Waduh, Denmark Kenapa Bangun Pagar di Perbatasan Jerman Ya?

58
0

Pagar besi tampak mulai berdiri di perbatasan Denmark dengan Jerman sejak Senin (28/1). Dimulai dari kawasan Utara, negara Bagian Jerman Schleswig-Holsten, pagar tersebut akan membentang sepanjang 70 km. Tingginya mencapai 1,5 meter dengan kedalaman 50 cm. Untuk memudahkan manusia lewat, setiap km dibuat gerbang.

Eits jangan salah sangka dulu. Pembangunan perbatasan ini bukan karena mereka lagi perang atau untuk mencegah manusia masuk ya. Melainkan untuk menahan agar babi tidak menerobos masuk.

Pembangunan pembatas ini telah disepakati oleh wakil rakyat dan dinas lingkungan Denmark pada musim panas 2018 lalu. Menurut mereka, kebijakan ini mampu menghindarkan flu babi Afrika (ASF) masuk.

Sebab, babi merupakan komoditi ekspor utama negara berpenduduk sekitar 6 juta jiwa tersebut. Jika sampai virus itu masuk ekspor ke negara non Uni-Eropa bisa terganggu. “Segala cara akan kami lakukan untuk mencegah demam babi Afrika ini masuk ke Denmark,” ujar Menteri Lingkungan dan Makanan Jakob Elleman-Jensen.

Selain itu, pemerintah juga memperketat kontrol terhadap babi hutan, baik di wilayah publik maupun pribadi. Denda untuk pelanggaran terhadap pemeliharaan dan transportasi turut dinaikkan.

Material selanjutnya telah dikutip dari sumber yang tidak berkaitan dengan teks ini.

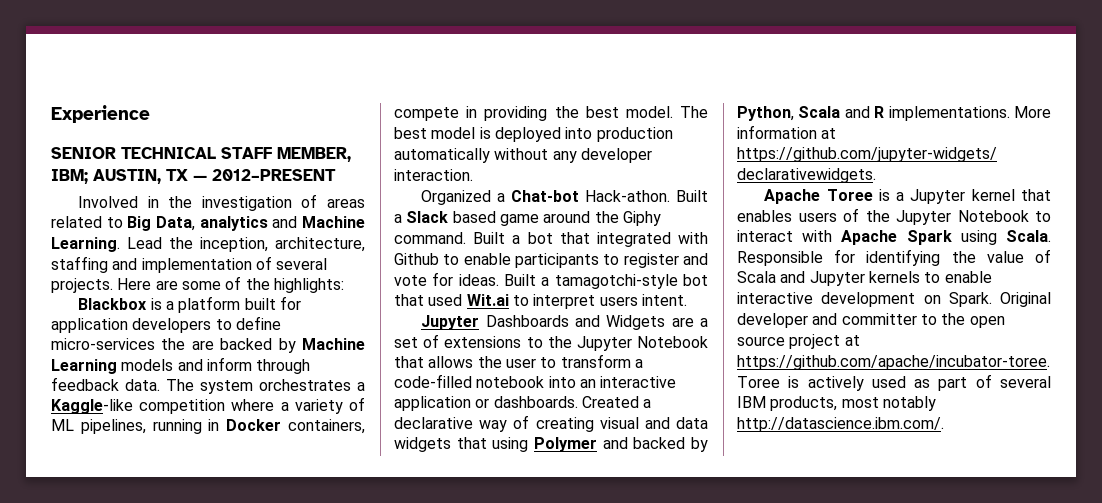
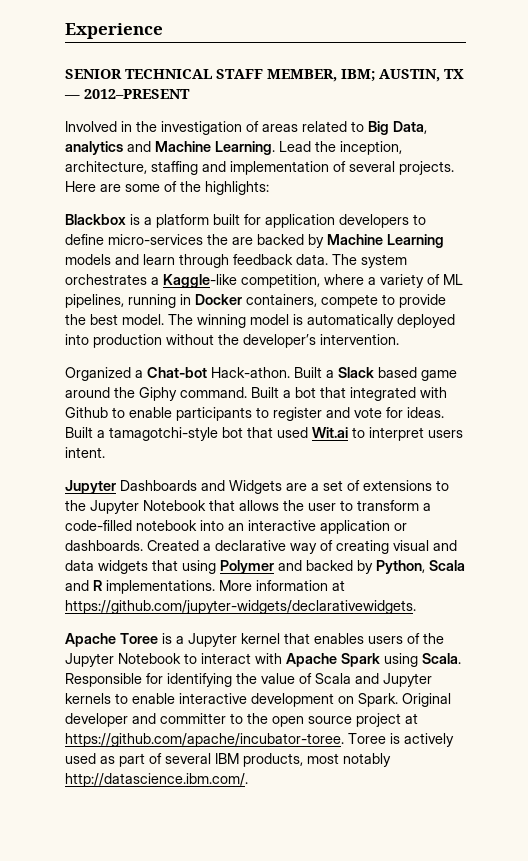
[206,357,252,371] inform -> [143,254,175,265] learn
[139,399,226,414] competition -> [241,274,320,288] competition,
[466,106,548,121] in providing -> [382,294,446,308] to provide
[394,127,427,139] best -> [197,314,246,328] winning
(491, 133) none -> [307,314,394,328] automatically
[394,148,652,163] [394,169,473,181] automatically without any developer interaction. -> [166,334,399,348] without the developer’s intervention.

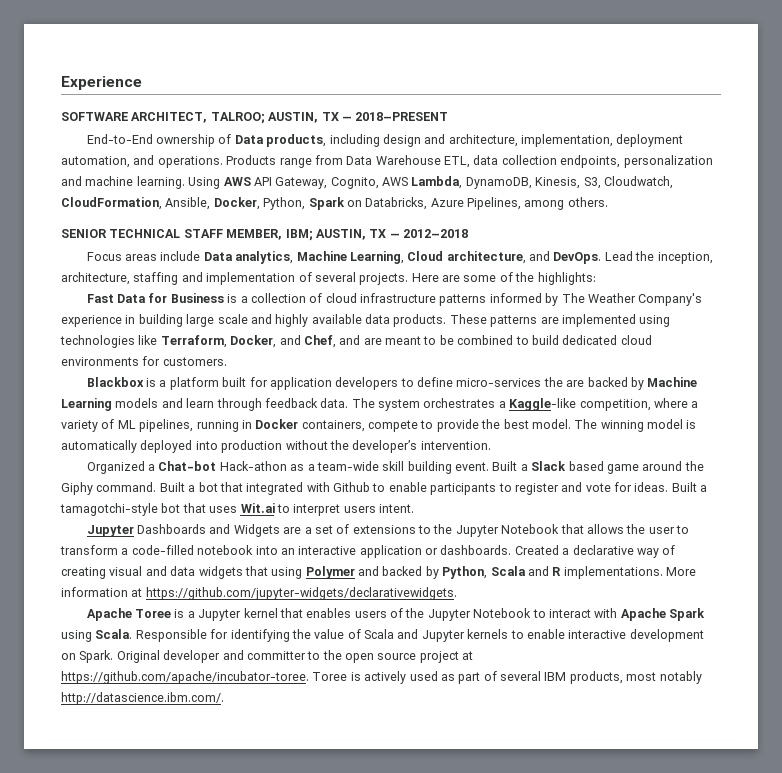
(163, 31) none -> [61,112,449,124] [86,134,684,147] [61,155,713,168] [61,176,673,189] [61,197,608,210] // SOFTWARE ARCHITECT, TALROO; AUSTIN, TX — 2018–PRESENT // End-to-End ownership of Data products, including design and architecture, implementation, deployment automation, and operations. Products range from Data Warehouse ETL, data collection endpoints, personalization and machine learning. Using AWS API Gateway, Cognito, AWS Lambda, DynamoDB, Kinesis, S3, Cloudwatch, CloudFormation, Ansible, Docker, Python, Spark on Databricks, Azure Pipelines, among others.
[84,89,190,99] [65,121,427,135] [65,141,275,155] 2012–PRESENT // Involved in the investigation of areas related to Big Data, analytics and Machine Learning. -> [403,229,468,238] [86,251,602,264] 2012–2018 // Focus areas include Data analytics, Machine Learning, Cloud architecture, and DevOps.
(269, 188) none -> [86,293,703,306] [61,314,671,327] [60,335,652,348] [61,356,227,366] // Fast Data for Business is a collection of cloud infrastructure patterns informed by The Weather Company's experience in building large scale and highly available data products. These patterns are implemented using technologies like Terraform, Docker, and Chef, and are meant to be combined to build dedicated cloud environments for customers.
[211,367,290,378] Hack-athon. -> [219,461,490,474] Hack-athon as a team-wide skill building event.
[277,427,308,438] used -> [209,506,238,513] uses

Tetapi kebijakan ini mendapat kritikan dari beberapa pihak. Mereka menganggap ini merupakan aksi politis yang membuat pemerintah tampak bekerja. Selain itu mereka juga menyoroti kawanan yang berada di dekat air yang bisa berenang. Apalagi diketahui jika penyebaran ASF ini justru terjadi dari makanan sisa.

Denmark dan Jerman sendiri belum ada laporan tentang keberadaan virus ini. Tetapi Belgia sudah melaporkan adanya dua babi hutan mati karena ASF pada musim panas 2018. ASF sendiri tidak berbahaya bagi manusia, tetapi sangat mematikan bagi babi.